The accompanying PowerBI dashboard can be found at [this link](https://www.dropbox.com/s/jat7hn9z0e2b7vk/super_store_dash.pbix?dl=0)

# <b> </b> <b style='color:red'>Contents</b><hr>

[**1.Understanding the Data**](#understanding)

[**2.Analysis**](#analysis)


## Importing the Data

In [1]:
import pandas as pd
import numpy as np
import calendar
import matplotlib.pyplot as plt
import plotly.express as px
from plotly.subplots import make_subplots
import plotly.figure_factory as ff
import plotly.offline as offline
import plotly.graph_objs as go
offline.init_notebook_mode(connected = True)



In [2]:
df_holiday = pd.read_csv("../input/store-sales-time-series-forecasting/holidays_events.csv")
df_oil = pd.read_csv("../input/store-sales-time-series-forecasting/oil.csv")
df_stores = pd.read_csv("../input/store-sales-time-series-forecasting/stores.csv")
df_test = pd.read_csv("../input/store-sales-time-series-forecasting/test.csv")
df_train = pd.read_csv("../input/store-sales-time-series-forecasting/train.csv")
df_transactions = pd.read_csv("../input/store-sales-time-series-forecasting/transactions.csv")

<h1 style='color:red'><b>
<b id="understanding">Understanding the Data</b></h1><hr>

Let's look at each dataset individually to see what they tell us

In [3]:
# First off let's create a function that will allow us to check everything in one go
def check_data(df):
    print(df.head())
    print(df.info())
    print(df.shape)

In [4]:
# First the holiday data

check_data(df_holiday)

Looks like a list of holidays along with their dates and location.

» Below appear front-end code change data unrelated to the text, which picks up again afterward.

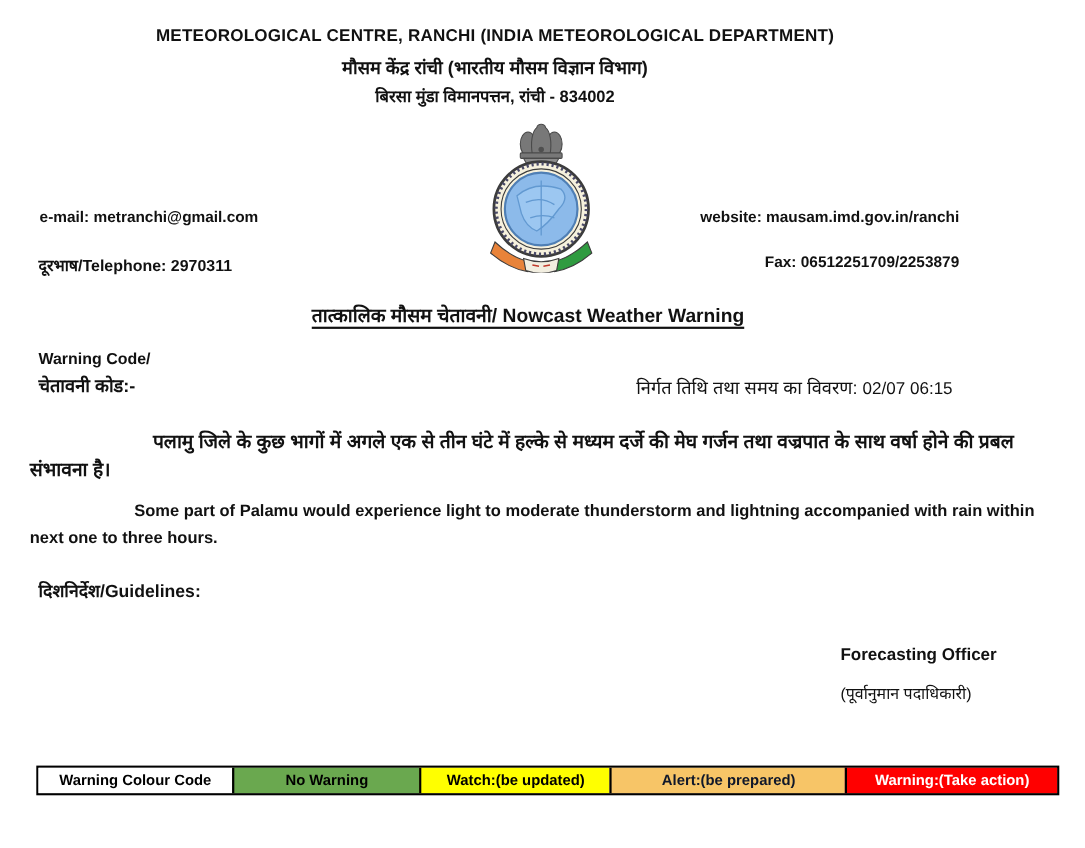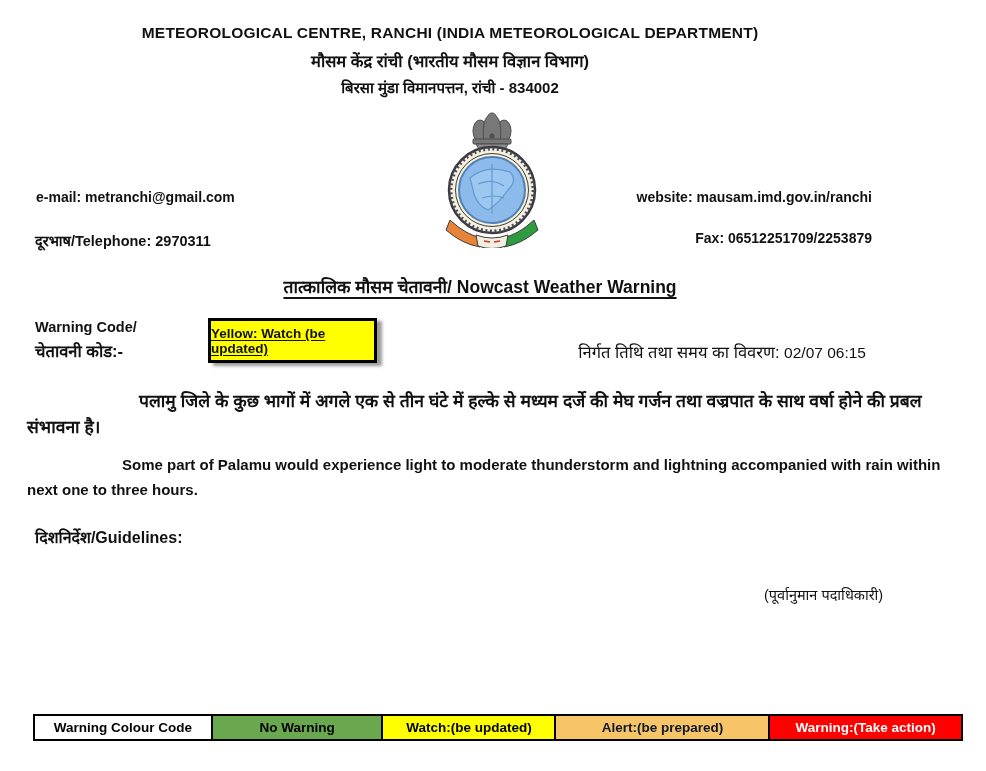--- a/index.html
+++ b/index.html
@@ -69,25 +69,25 @@
     font-size:17.5px; line-height:25px; font-weight:bold;
   }
   .highlight-para .hl {
     padding:2px 1px;
     -webkit-box-decoration-break:clone; box-decoration-break:clone;
   }
 
   
   .signature { margin-top:40px; margin-left:764px; line-height:1; }
   .signature .s-en { font-size:15.5px; font-weight:bold; }
-  .signature .s-hi { font-size:14.5px; margin-top:8px; }
+  .signature .s-hi { font-size:14.5px; margin-top:20px; }
 
   
   .color-table {
-    position:absolute; top:714px; left:33px; width:930px; height:27px;
+    position:absolute; top:696px; left:33px; width:930px; height:27px;
     display:flex; border:2px solid #000; background:#fff;
   }
   .cc-cell {
     display:flex; align-items:center; justify-content:center;
     font-size:13.5px; font-weight:bold; border-left:2px solid #000;
     white-space:nowrap; overflow:hidden;
   }
   .cc-cell:first-child { border-left:none; }
   .cc-0 { width:19.0%; }
   .cc-1 { width:18.4%; }
@@ -150,35 +150,33 @@
     <span class="right">Fax: 06512251709/2253879</span>
   </div>
 
   <div class="doc-title">तात्कालिक मौसम चेतावनी/ Nowcast Weather Warning</div>
 
   <div class="warning-row">
     <div class="wc-label">
       <div class="en">Warning Code/</div>
       <div class="hi">चेतावनी कोड:-</div>
     </div>
-    <div class="wc-box" style="background-color: rgb(255, 255, 0);">
-      <span class="wc-text">Yellow: Watch (be updated)</span>
-    </div>
     <div class="issue-line">
       <span>निर्गत तिथि तथा समय का विवरण: </span><span class="dt">02/07 06:15</span>
     </div>
   </div>
 
   <p class="hindi-para">पलामु जिले के कुछ भागों में अगले एक से तीन  घंटे में हल्के से मध्यम दर्जे की मेघ गर्जन तथा वज्रपात के साथ वर्षा होने की प्रबल संभावना है।</p>
   <p class="english-para">Some part of Palamu would experience light to moderate thunderstorm and lightning accompanied with rain within next one to three hours.</p>
 
   <div class="guidelines-heading">दिशनिर्देश/Guidelines:</div>
 
 
   <div class="signature">
+    <div class="s-en">Forecasting Officer</div>
     <div class="s-hi">(पूर्वानुमान पदाधिकारी)</div>
   </div>
 
   <div class="color-table">
     <div class="cc-cell cc-0" style="background-color: rgb(255, 255, 255); color: rgb(0, 0, 0);">Warning Colour Code</div>
     <div class="cc-cell cc-1" style="background-color: rgb(106, 168, 79); color: rgb(0, 0, 0);">No Warning</div>
     <div class="cc-cell cc-2" style="background-color: rgb(255, 255, 0); color: rgb(0, 0, 0);">Watch:(be updated)</div>
     <div class="cc-cell cc-3" style="background-color: rgb(247, 197, 103); color: #0f172a;">Alert:(be prepared)</div>
     <div class="cc-cell cc-4" style="background-color: rgb(255, 0, 0); color: rgb(255, 255, 255);">Warning:(Take action)</div>
   </div>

Also of note the Favorita Stores team (in this case the description page of the dataset) tells us that:

* "NOTE: Pay special attention to the transferred column. A holiday that is transferred officially falls on that calendar day, but was moved to another date by the government. A transferred day is more like a normal day than a holiday. To find the day that it was actually celebrated, look for the corresponding row where type is Transfer. For example, the holiday Independencia de Guayaquil was transferred from 2012-10-09 to 2012-10-12, which means it was celebrated on 2012-10-12. Days that are type Bridge are extra days that are added to a holiday (e.g., to extend the break across a long weekend). These are frequently made up by the type Work Day which is a day not normally scheduled for work (e.g., Saturday) that is meant to payback the Bridge."

In [5]:
# Now the oil data

check_data(df_oil)

Seems like the price of oil for each specific date

In [6]:
# Now the stores data

check_data(df_stores)

Looks like the store number, along with the city and state as well as the type of store. We also see a cluster here and there and we can't figure out what that is so we ask the Favorita stores team what this means and they tell us that "cluster is a grouping of similar stores".

In [7]:
# Now the train data

check_data(df_train)

Looks like we got a the number of the store, date of the purchase, what category the product falls into, the sales for that category on the day and whether or not it was on promotion.

In [8]:
# Now for the test data

check_data(df_test)

Same thing as the train data except lacking the sales column

In [9]:
# And now lastly the transaction

check_data(df_transactions)

Looks like we got a date, store number and how many transactions were made that day

The good news is that it looks like we don't have any missing values, however it does seem like some of the Dtypes are incorrect so we have to correct that.

In [10]:
# Change the types

df_holiday["type"]=df_holiday["type"].astype("category")
df_holiday["date"]=pd.to_datetime(df_holiday["date"])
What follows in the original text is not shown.